Gli obiettivi di Veeam s’inseriscono in un contesto che vede l’always-on-business diventare la norma in tutto il mondo: la flessibilità del lavoro e la richiesta continua di accesso alle proprie applicazioni mettono alla prova i data center, spesso non progettati specificatamente per soddisfare le esigenze dei CIO e alleviare le loro preoccupazioni.

Un sondaggio condotto per Veeam da Vanson Bourne su 760 CIO di aziende con oltre 1000 dipendenti, infatti, spiega che l’82% di non riesce a permettere alla propria azienda di avere accesso immediato e continuativo ai servizi IT. Tale indisponibilità costa alle imprese, mediamente, oltre 2 milioni di dollari all’anno in reddito e opportunità che sfumano, a seguito della perdita di dati o di ripristini falliti.

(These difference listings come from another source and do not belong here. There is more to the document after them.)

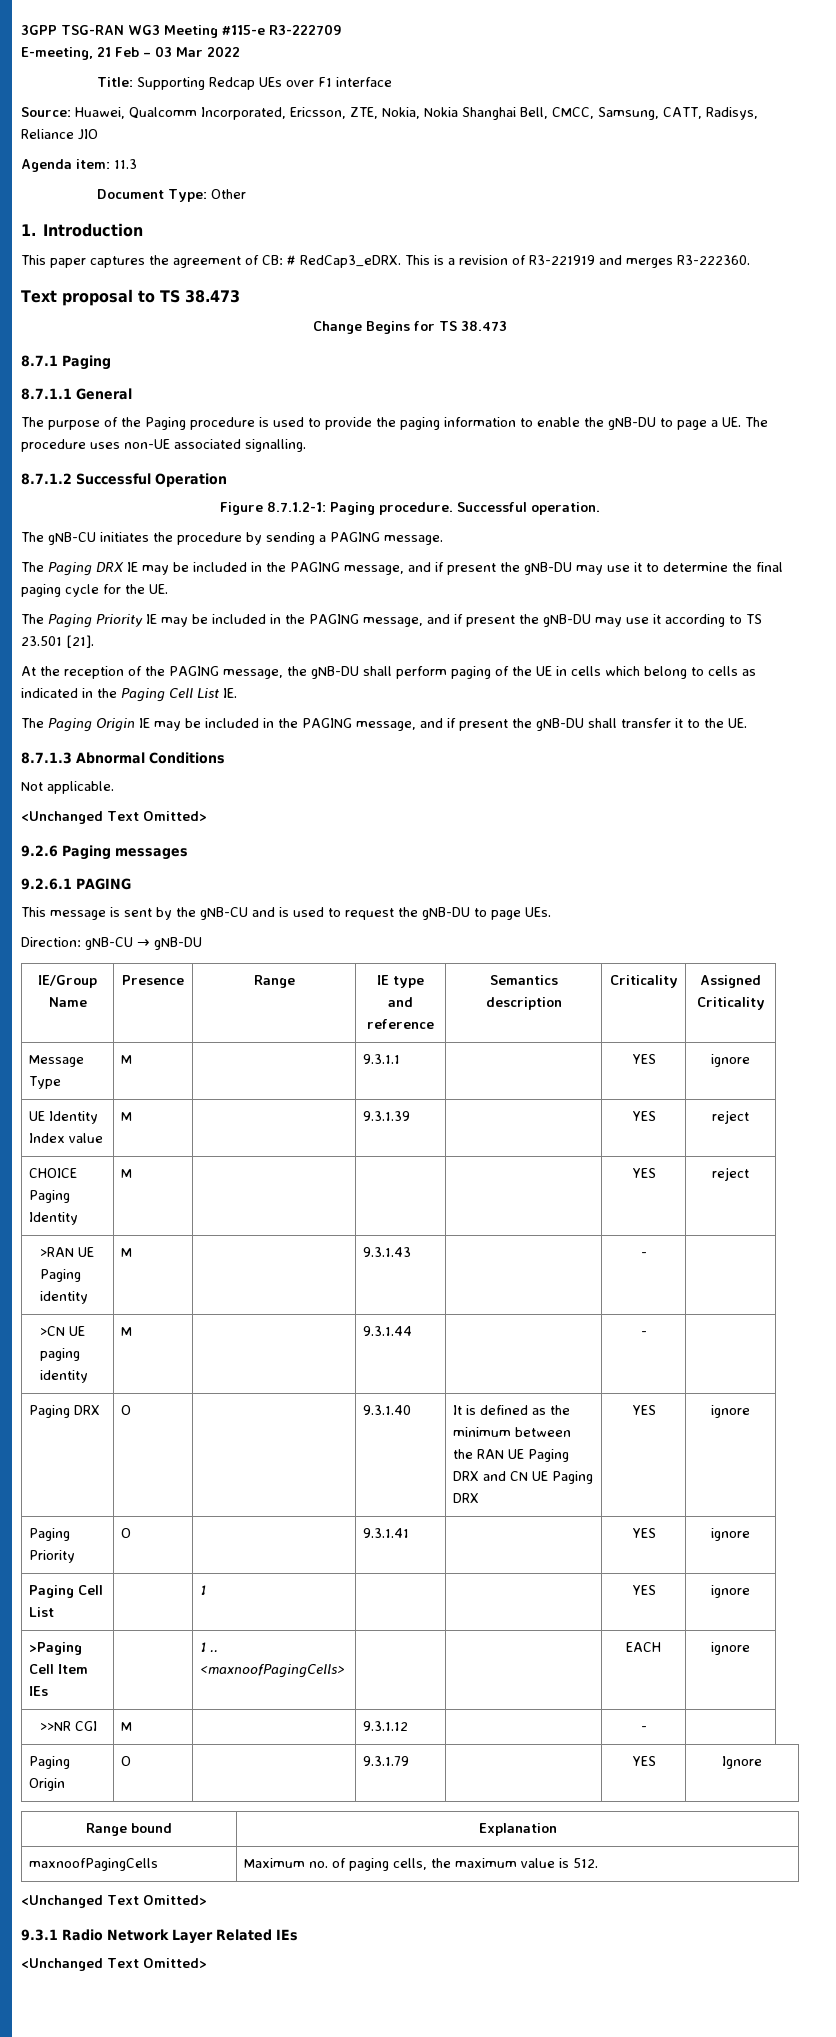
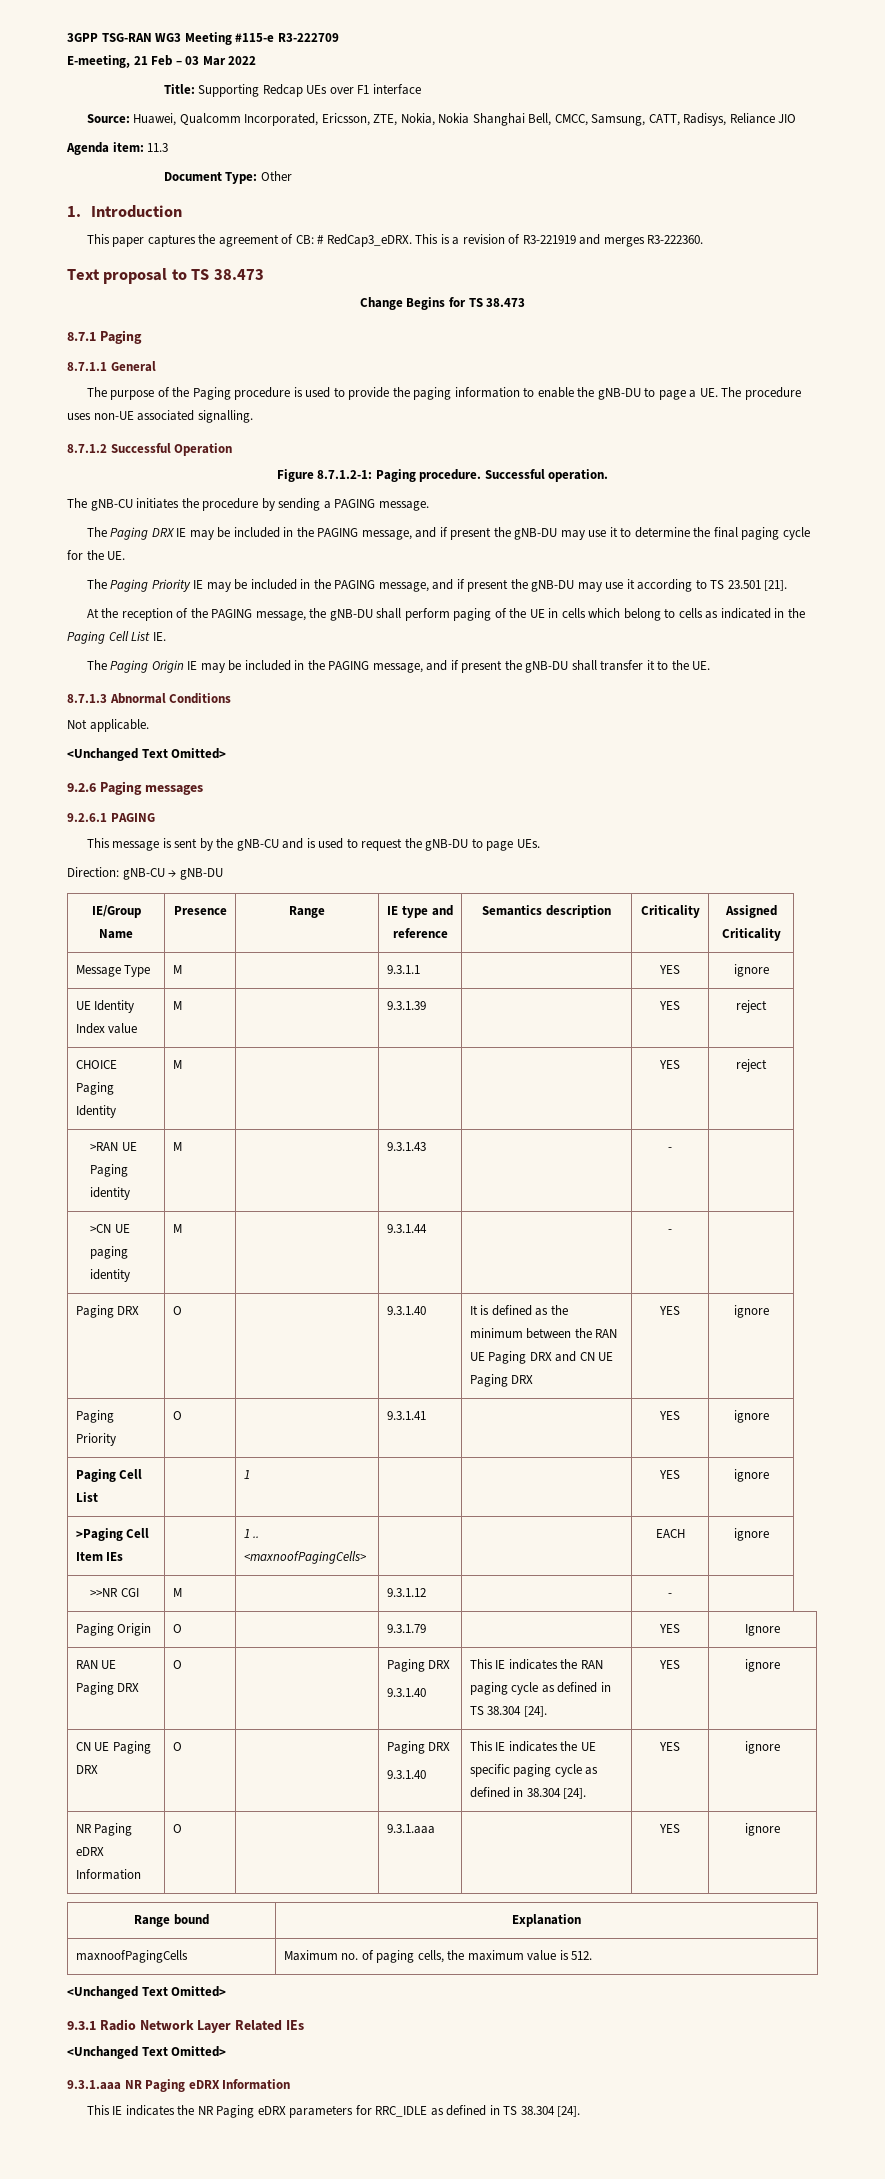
+ RAN UE Paging DRX | O | | Paging DRX
+ 9.3.1.40 | This IE indicates the RAN paging cycle as defined in TS 38.304 [24]. | YES | ignore
+ CN UE Paging DRX | O | | Paging DRX
+ 9.3.1.40 | This IE indicates the UE specific paging cycle as defined in 38.304 [24]. | YES | ignore
+ NR Paging eDRX Information | O | | 9.3.1.aaa | | YES | ignore
+ 9.3.1.aaa NR Paging eDRX Information
+ This IE indicates the NR Paging eDRX parameters for RRC_IDLE as defined in TS 38.304 [24].

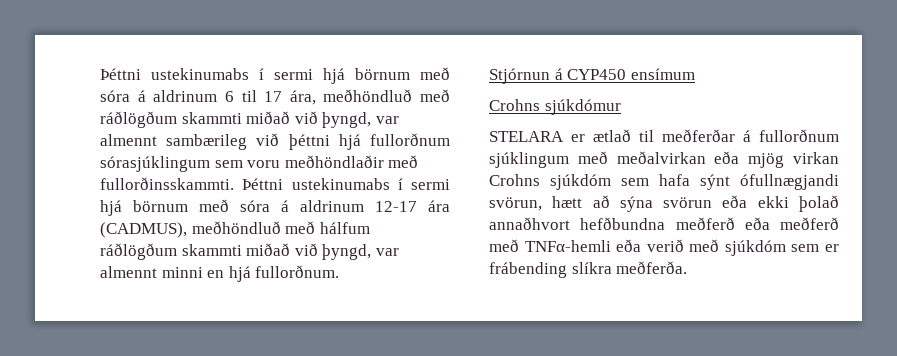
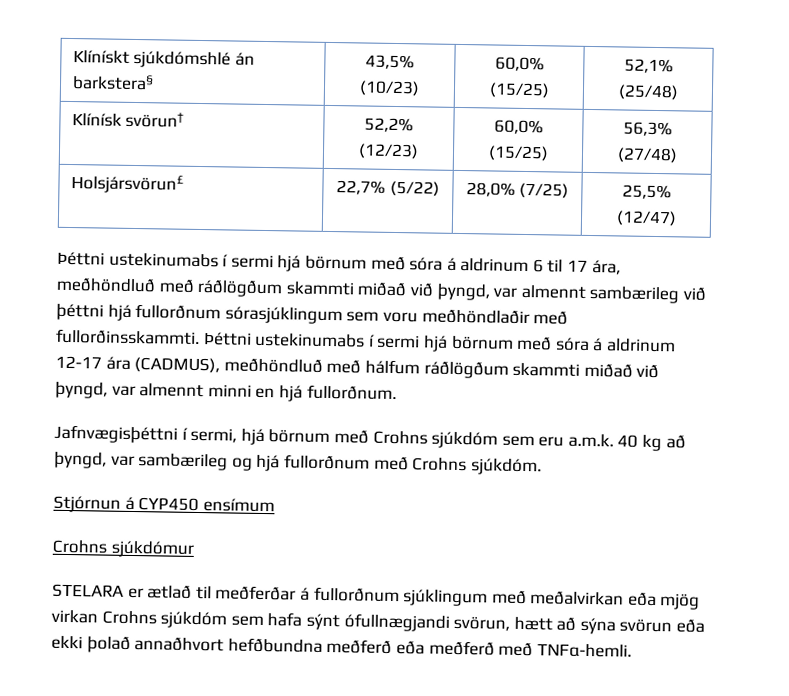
+ Klínískt sjúkdómshlé án barkstera§ | 43,5% (10/23) | 60,0% (15/25) | 52,1% (25/48)
+ Klínísk svörun† | 52,2% (12/23) | 60,0% (15/25) | 56,3% (27/48)
+ Holsjársvörun£ | 22,7% (5/22) | 28,0% (7/25) | 25,5% (12/47)
+ Jafnvægisþéttni í sermi, hjá börnum með Crohns sjúkdóm sem eru a.m.k. 40 kg að þyngd, var sambærileg og hjá fullorðnum með Crohns sjúkdóm.
- STELARA er ætlað til meðferðar á fullorðnum sjúklingum með meðalvirkan eða mjög virkan Crohns sjúkdóm sem hafa sýnt ófullnægjandi svörun, hætt að sýna svörun eða ekki þolað annaðhvort hefðbundna meðferð eða meðferð með TNFα-hemli eða verið með sjúkdóm sem er frábending slíkra meðferða.
+ STELARA er ætlað til meðferðar á fullorðnum sjúklingum með meðalvirkan eða mjög virkan Crohns sjúkdóm sem hafa sýnt ófullnægjandi svörun, hætt að sýna svörun eða ekki þolað annaðhvort hefðbundna meðferð eða meðferð með TNFα-hemli.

I downtime non pianificati che ne conseguono si verificano con una frequenza piuttosto alta: circa 13 volte all’anno, costando da 1,4 e 2,3 milioni di dollari in fatturato perso. Mancare le opportunità che una pianificazione attenta potrebbe scongiurare è necessario, se si considera che le previsioni per i prossimi 15 anni indicano che i mercati emergenti genereranno il 40% della crescita globale.